T H I R T Y F O U R
- Quinn -
I spent the morning comparing stats of high school basketball players from central Illinois until I was cross-eyed with figures, my mind a jumble of numbers and shapes that wouldn’t seem out of place in a geometry textbook. Now, I was supposed to be watching the highlight videos of the same athletes sent in by one of our scouts. But time and time again, I found myself having to start the first one from the beginning because I was distracted by thoughts of Maddy.
Much to my relief, she hadn’t gotten clingy. If anything, I wanted more time with her than our schedules allowed, especially since I had an uneasy feeling that our fling had an expiration date.
With amusement, I recalled how untouchable she seemed when I first met her years ago, how pure and innocent I’d imagined her to be. How wrong I’d been. She was edgy, self-assured, and I admired the fact that she didn’t take shit from anyone. Well, except from her boss, but I was determined to intervene in that space.
I wondered if she remembered how belligerently drunk she got at that house party on Second Street when she visited James on campus our sophomore year, wondered if she remembered refusing to eat the crackers I repeatedly tried to give her.
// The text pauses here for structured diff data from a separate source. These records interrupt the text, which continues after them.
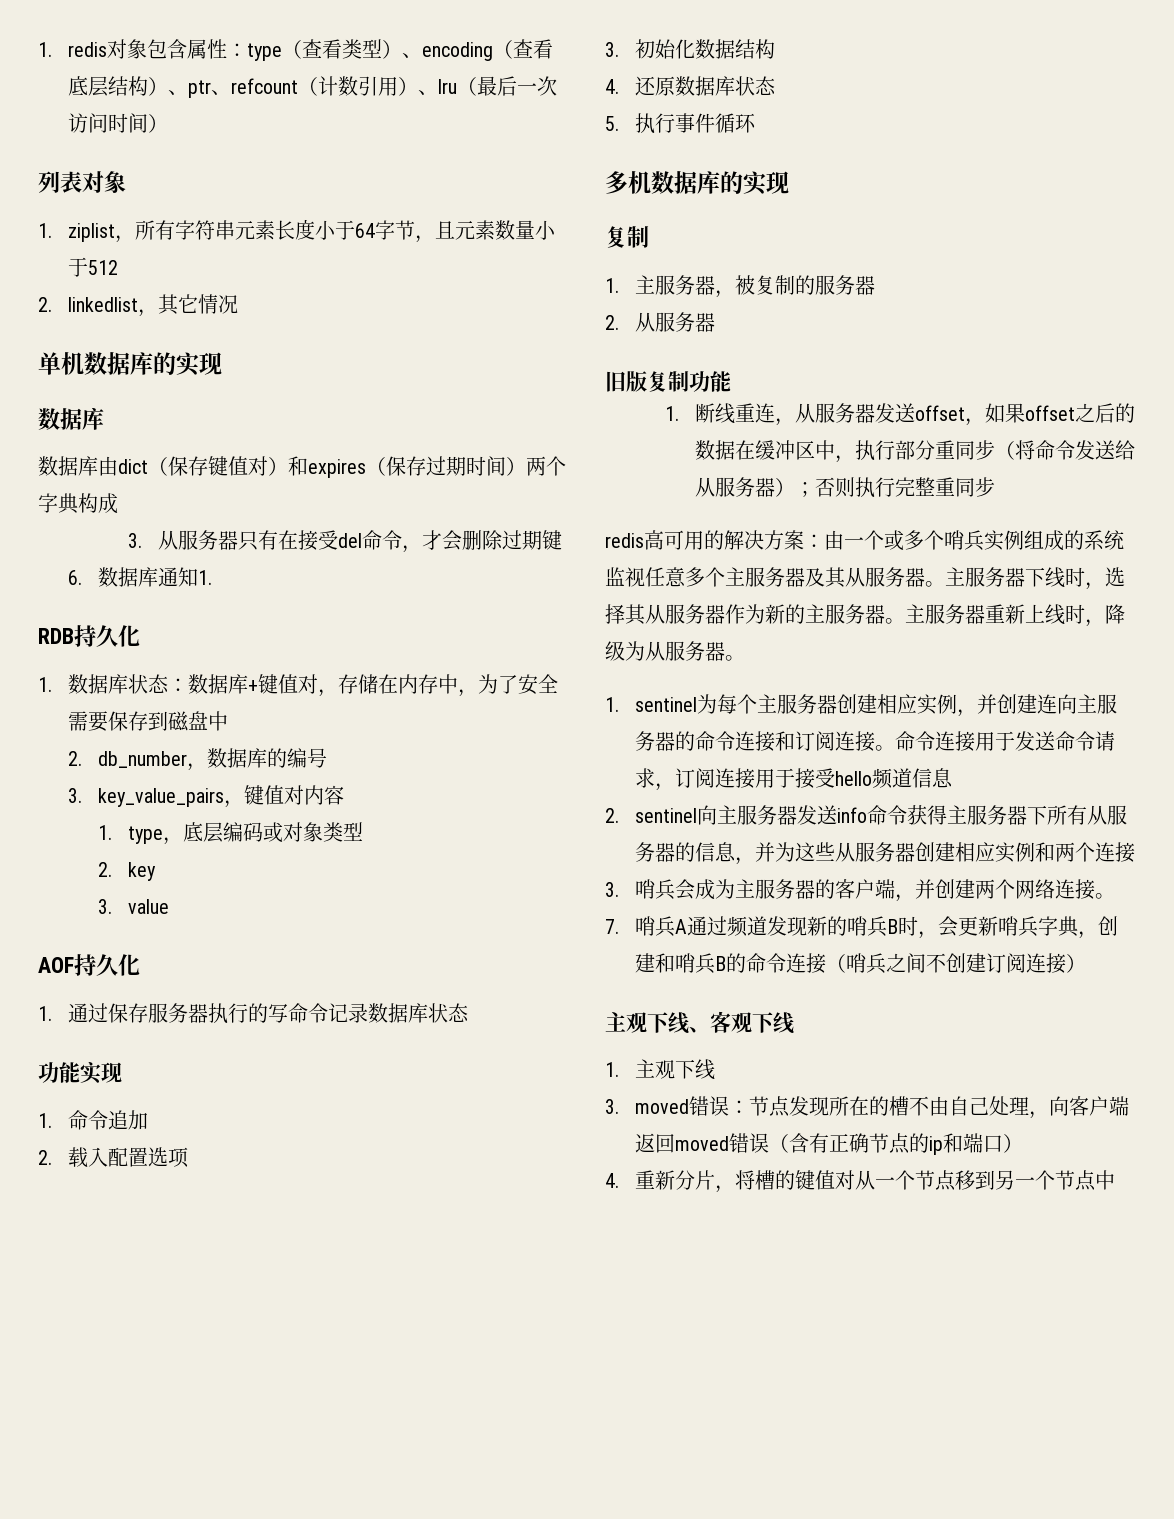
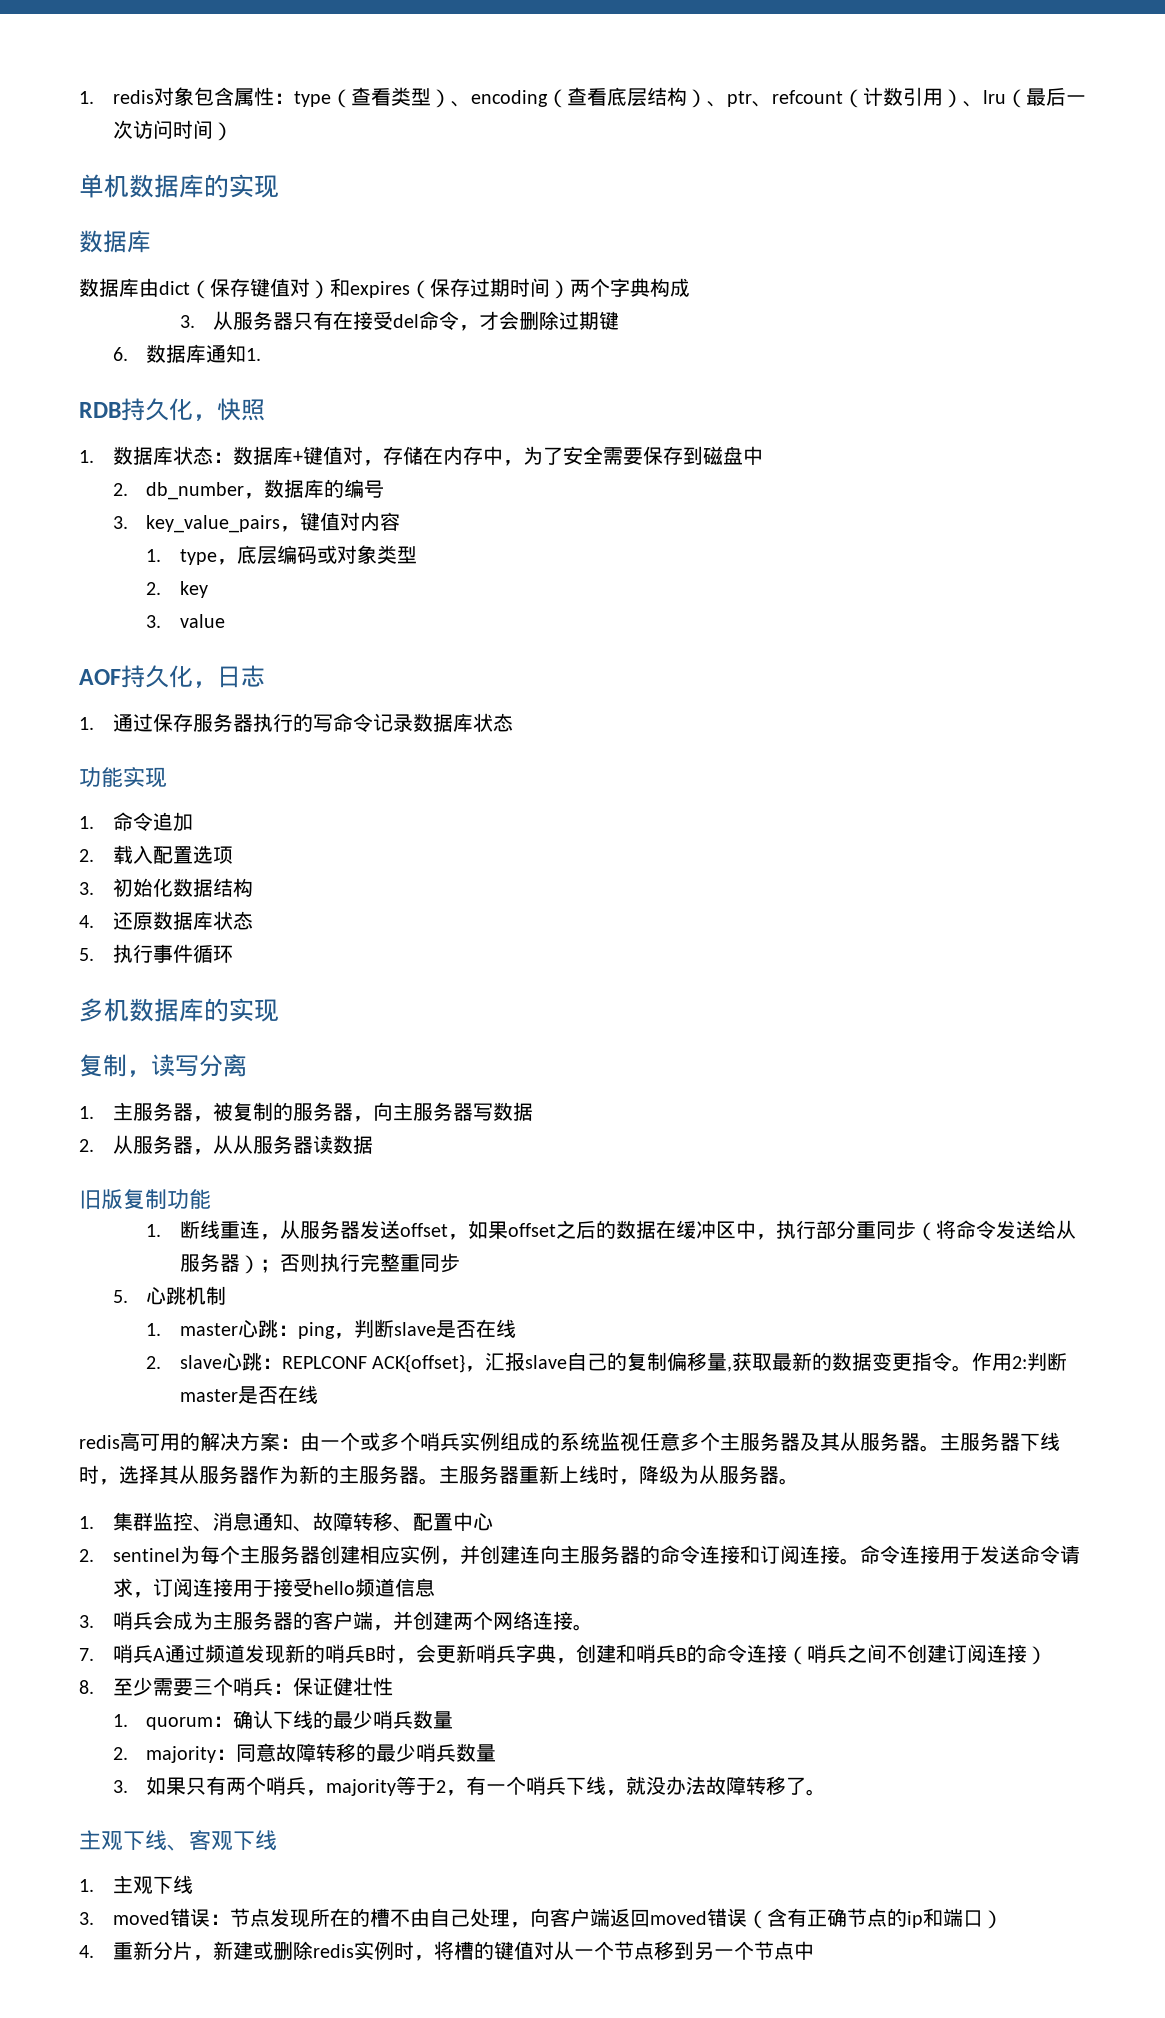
- 列表对象
- 1. ziplist，所有字符串元素长度小于64字节，且元素数量小于512
- 2. linkedlist，其它情况
- RDB持久化
+ RDB持久化，快照
- AOF持久化
+ AOF持久化，日志
  多机数据库的实现
- 复制
+ 复制，读写分离
- 1.主服务器，被复制的服务器
+ 1.主服务器，被复制的服务器，向主服务器写数据
- 2.从服务器
+ 2.从服务器，从从服务器读数据
+ 5.心跳机制
+ 1. master心跳：ping，判断slave是否在线
+ 2. slave心跳：REPLCONF ACK{offset}，汇报slave自己的复制偏移量,获取最新的数据变更指令。作用2:判断master是否在线
- 1. sentinel为每个主服务器创建相应实例，并创建连向主服务器的命令连接和订阅连接。
+ 1.集群监控、消息通知、故障转移、配置中心
+ 2. sentinel为每个主服务器创建相应实例，并创建连向主服务器的命令连接和订阅连接。
- 2. sentinel向主服务器发送info命令获得主服务器下所有从服务器的信息，并为这些从服务器创建相应实例和两个连接
+ 8.至少需要三个哨兵：保证健壮性
+ 1. quorum：确认下线的最少哨兵数量
+ 2. majority：同意故障转移的最少哨兵数量
+ 3.如果只有两个哨兵，majority等于2，有一个哨兵下线，就没办法故障转移了。
- 4.重新分片，将槽的键值对从一个节点移到另一个节点中
+ 4.重新分片，新建或删除redis实例时，将槽的键值对从一个节点移到另一个节点中

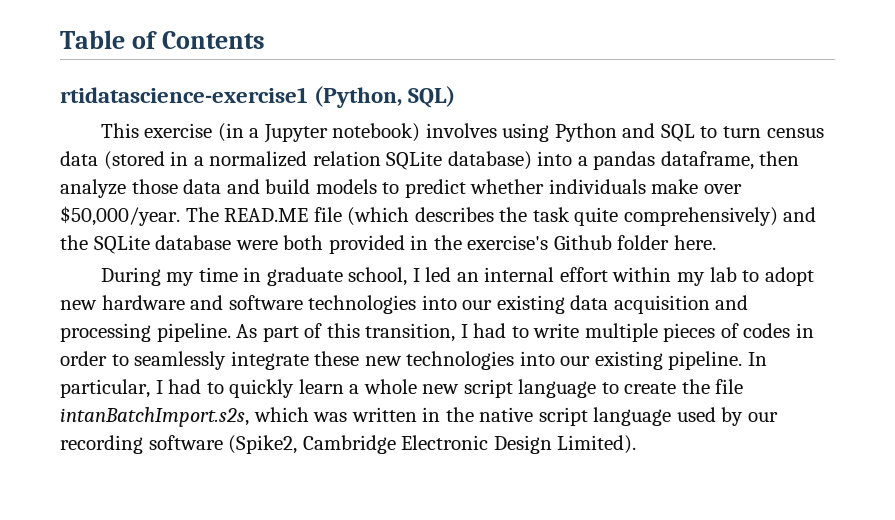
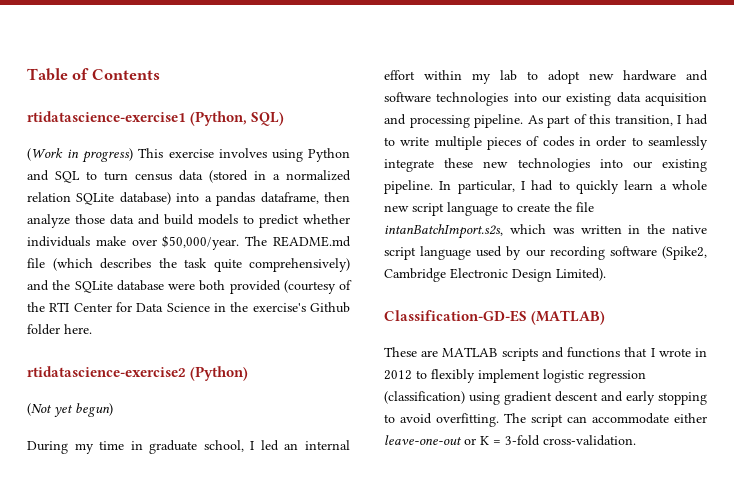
- This exercise (in a Jupyter notebook) involves using Python and SQL to turn census data (stored in a normalized relation SQLite database) into a pandas dataframe, then analyze those data and build models to predict whether individuals make over $50,000/year.
+ (Work in progress) This exercise involves using Python and SQL to turn census data (stored in a normalized relation SQLite database) into a pandas dataframe, then analyze those data and build models to predict whether individuals make over $50,000/year.
- The READ.ME file (which describes the task quite comprehensively) and the SQLite database were both provided in the exercise's Github folder here.
+ The README.md file (which describes the task quite comprehensively) and the SQLite database were both provided (courtesy of the RTI Center for Data Science in the exercise's Github folder here.
+ rtidatascience-exercise2 (Python)
+ (Not yet begun)
+ Classification-GD-ES (MATLAB)
+ These are MATLAB scripts and functions that I wrote in 2012 to flexibly implement logistic regression (classification) using gradient descent and early stopping to avoid overfitting. The script can accommodate either leave-one-out or K = 3-fold cross-validation.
I doubted it. She was talking in riddles that night on the bathroom floor. Still, it had been one of the most memorable nights of my college career, even though all I did was stand by and make sure no one laid a finger on her.
The thought made a lump harden in my throat. How was I going to tell James I’d failed at the task he’d trusted me with so long ago? How could I possibly look my best friend in the eye and admit that not only was I sleeping with his little sister, but when I wasn’t sleeping with her, I was thinking about sleeping with her.
It wasn’t just James I was letting down either. My newly stoked preoccupation with Maddy was so out of control it had become detrimental to my work. Granted, I felt guilty about it, but it was the disingenuous guilt a heroin addict feels. Like, I know I shouldn’t shoot this dose of Maddy straight into my veins but resisting is futile. I need the hit too bad. The rush. I need that moment when pleasure melts over her face and she unravels in front of me or under me or over me or… God, just thinking about all the ways I wanted to have her was intoxicating.
The buzz of my phone interrupted my reverie, and James’s number popped up, as if the thoughts I’d been having about his precious sibling had singed his ears all the way across the pond.
“Cheerio, mate,” I said, attempting an English accent as I paused the video on my laptop for the fifth time.
“You’d be so disappointed at how few people actually cheerio me over here.”
“Not even women?” I asked. “I would’ve thought those English birds would be flocking towards your Midwestern charm.”
“You’re the worst.”
“Yet you miss me.”
“I miss taking your money on poker night,” he conceded. “That’s about it.”
I leaned back in my desk chair and spun towards the window behind me, which offered a panoramic view of Millennium Park before a glistening Lake Michigan. “I can believe that. Since science has proven that false memories are a real thing.”
“I’d love to talk shit about a poker game we won’t get to play for months, but I have a meeting in fifteen minutes, and I want to know what’s going on with my sister.”
My heart stopped in my chest. Alicia.
“Apparently she’s seeing some accountant she met on Tinder.”
Some accountant? What the fuck? How could she possibly have time to swipe between her job and all the time she was spending eating takeout with me?
“Has she said anything to you about it?”
“No,” I said, disturbed that I was suddenly in doubt as to whether I deserved the credit for the good mood she’d been in lately.
“He gave her a goddamn hickey.”
I exhaled fast, my chest loosening with relief. It may have been a rookie move, but there was no question that was my doing. Maddy scolded me for a week about it, mumbling about what a horny teenager I was as she tied summer scarves around her neck like a French girl, the gentle hint of a smile curving her lips the whole time.
“She really hasn’t said a word?” he asked. “She told my sister she deleted Tinder for this guy.”
“Wow.”
“To my knowledge, she’s never liked anyone that much.”
“Must be serious,” I said, unsure how I felt about his admission. Yeah, two seconds ago I nearly lost my shit at the thought that she might be fucking someone else, but deleting the app? Telling her sister it was serious? That felt like a lot of pressure I wasn’t sure I wanted. After all, when you maintained a certain distance from people, you were less likely to let them down. But there was almost no distance left between us, and the little bit that remained was shrinking by the day, one slice of Lou Malnati’s at a time. One quickie at a time. One steamy shower at a time. Fuck.
Then again, spending time with her cheered me to no end. So when I was actually in her company, I forgot that things were moving at a speedball-level pace, forgot that she was off limits, and forgot that I didn’t want any of the obligations that came with having a regular fuck buddy.
But if what James was saying was true, she didn’t think of me as a fuck buddy at all, and that scared the crap out of me. Because I knew what that meant. It meant it wouldn’t be long before she’d want to talk about our relationship status. And that’s when this whole thing would explode in my face. Because I didn’t do commitment. I didn’t do labels. And I sure as hell didn’t do feelings.